AIM OF THE TASK:
In the records below, find the line with "systemctl enable doppelcheck" and the line with "- 3. [custom_search_engine_id]: ID"; return exactly those lines and every line between them.

EXERCISE DATA:
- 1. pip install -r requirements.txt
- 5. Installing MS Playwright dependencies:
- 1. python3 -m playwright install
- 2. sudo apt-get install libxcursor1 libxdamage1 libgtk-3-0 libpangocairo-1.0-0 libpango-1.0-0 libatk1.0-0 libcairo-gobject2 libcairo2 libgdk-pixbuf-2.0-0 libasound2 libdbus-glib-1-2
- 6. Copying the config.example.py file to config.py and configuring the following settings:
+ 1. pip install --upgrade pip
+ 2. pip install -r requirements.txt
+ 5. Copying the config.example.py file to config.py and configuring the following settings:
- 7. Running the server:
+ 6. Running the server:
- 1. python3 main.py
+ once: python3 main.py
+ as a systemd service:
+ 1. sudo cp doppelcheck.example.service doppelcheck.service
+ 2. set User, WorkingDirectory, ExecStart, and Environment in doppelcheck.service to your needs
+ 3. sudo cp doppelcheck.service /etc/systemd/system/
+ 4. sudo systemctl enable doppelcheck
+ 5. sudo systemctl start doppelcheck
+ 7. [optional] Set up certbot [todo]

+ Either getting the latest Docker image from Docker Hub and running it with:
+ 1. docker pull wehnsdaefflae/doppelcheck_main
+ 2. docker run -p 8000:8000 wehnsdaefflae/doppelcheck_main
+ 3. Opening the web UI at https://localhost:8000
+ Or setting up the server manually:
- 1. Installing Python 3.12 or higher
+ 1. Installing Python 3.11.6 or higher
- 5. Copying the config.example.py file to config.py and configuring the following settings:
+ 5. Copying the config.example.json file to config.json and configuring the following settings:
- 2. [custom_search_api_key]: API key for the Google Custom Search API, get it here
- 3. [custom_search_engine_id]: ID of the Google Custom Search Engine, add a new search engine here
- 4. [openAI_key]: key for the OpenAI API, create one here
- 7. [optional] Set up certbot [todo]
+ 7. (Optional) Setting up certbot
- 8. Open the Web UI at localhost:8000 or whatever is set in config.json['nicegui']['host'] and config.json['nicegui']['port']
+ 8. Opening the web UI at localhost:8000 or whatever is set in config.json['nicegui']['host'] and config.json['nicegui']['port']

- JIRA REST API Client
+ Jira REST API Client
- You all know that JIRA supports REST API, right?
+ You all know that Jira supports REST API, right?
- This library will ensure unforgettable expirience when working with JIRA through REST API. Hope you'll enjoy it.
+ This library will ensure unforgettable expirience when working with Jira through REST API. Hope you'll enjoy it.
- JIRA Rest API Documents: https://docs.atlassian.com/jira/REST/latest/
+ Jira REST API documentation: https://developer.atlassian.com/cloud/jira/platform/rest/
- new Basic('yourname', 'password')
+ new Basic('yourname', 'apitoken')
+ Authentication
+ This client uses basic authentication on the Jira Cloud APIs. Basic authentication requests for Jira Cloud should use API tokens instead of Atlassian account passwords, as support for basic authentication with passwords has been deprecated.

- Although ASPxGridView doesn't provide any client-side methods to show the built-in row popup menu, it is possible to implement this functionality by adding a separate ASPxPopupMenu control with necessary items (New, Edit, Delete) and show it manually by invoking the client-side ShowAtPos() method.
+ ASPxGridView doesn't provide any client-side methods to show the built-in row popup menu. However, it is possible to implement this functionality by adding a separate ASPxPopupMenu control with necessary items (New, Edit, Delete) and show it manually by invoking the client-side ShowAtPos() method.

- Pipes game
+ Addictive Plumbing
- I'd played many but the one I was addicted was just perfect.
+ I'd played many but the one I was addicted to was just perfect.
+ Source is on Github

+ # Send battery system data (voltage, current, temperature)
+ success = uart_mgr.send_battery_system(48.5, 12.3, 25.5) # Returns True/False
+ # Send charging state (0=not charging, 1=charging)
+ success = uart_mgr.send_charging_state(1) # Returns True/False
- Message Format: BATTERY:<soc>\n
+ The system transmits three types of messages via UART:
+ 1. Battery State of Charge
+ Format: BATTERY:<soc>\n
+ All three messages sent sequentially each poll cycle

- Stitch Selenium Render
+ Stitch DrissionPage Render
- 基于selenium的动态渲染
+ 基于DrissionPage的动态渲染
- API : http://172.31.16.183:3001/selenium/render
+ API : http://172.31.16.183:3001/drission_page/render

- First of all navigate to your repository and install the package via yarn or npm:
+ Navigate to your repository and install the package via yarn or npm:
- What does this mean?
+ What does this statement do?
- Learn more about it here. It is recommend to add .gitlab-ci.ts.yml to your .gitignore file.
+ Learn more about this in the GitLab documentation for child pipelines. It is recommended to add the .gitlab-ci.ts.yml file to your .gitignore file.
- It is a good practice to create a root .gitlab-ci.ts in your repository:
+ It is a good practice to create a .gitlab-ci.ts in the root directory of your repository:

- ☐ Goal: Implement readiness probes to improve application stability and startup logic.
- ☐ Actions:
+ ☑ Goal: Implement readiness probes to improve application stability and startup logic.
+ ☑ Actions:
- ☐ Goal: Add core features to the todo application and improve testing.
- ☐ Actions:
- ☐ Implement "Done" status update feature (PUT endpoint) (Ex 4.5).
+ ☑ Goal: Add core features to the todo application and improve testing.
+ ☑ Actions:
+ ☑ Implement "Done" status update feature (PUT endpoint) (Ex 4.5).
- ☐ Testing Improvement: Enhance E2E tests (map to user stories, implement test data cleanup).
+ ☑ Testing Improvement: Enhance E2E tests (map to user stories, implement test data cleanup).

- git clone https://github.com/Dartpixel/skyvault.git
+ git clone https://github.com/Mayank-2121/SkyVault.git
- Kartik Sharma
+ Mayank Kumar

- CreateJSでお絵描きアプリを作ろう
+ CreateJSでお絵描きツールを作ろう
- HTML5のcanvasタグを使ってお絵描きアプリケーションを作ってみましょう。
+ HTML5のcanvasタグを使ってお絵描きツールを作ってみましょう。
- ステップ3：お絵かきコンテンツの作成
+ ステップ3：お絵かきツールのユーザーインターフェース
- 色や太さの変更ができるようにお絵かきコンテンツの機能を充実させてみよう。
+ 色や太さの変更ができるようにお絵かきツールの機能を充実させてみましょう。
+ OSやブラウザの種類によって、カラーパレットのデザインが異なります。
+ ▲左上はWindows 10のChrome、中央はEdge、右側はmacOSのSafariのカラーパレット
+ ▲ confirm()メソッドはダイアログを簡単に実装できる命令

ANSWER TO THE EXERCISE:
+ 4. sudo systemctl enable doppelcheck
+ 5. sudo systemctl start doppelcheck
+ 7. [optional] Set up certbot [todo]

+ Either getting the latest Docker image from Docker Hub and running it with:
+ 1. docker pull wehnsdaefflae/doppelcheck_main
+ 2. docker run -p 8000:8000 wehnsdaefflae/doppelcheck_main
+ 3. Opening the web UI at https://localhost:8000
+ Or setting up the server manually:
- 1. Installing Python 3.12 or higher
+ 1. Installing Python 3.11.6 or higher
- 5. Copying the config.example.py file to config.py and configuring the following settings:
+ 5. Copying the config.example.json file to config.json and configuring the following settings:
- 2. [custom_search_api_key]: API key for the Google Custom Search API, get it here
- 3. [custom_search_engine_id]: ID of the Google Custom Search Engine, add a new search engine here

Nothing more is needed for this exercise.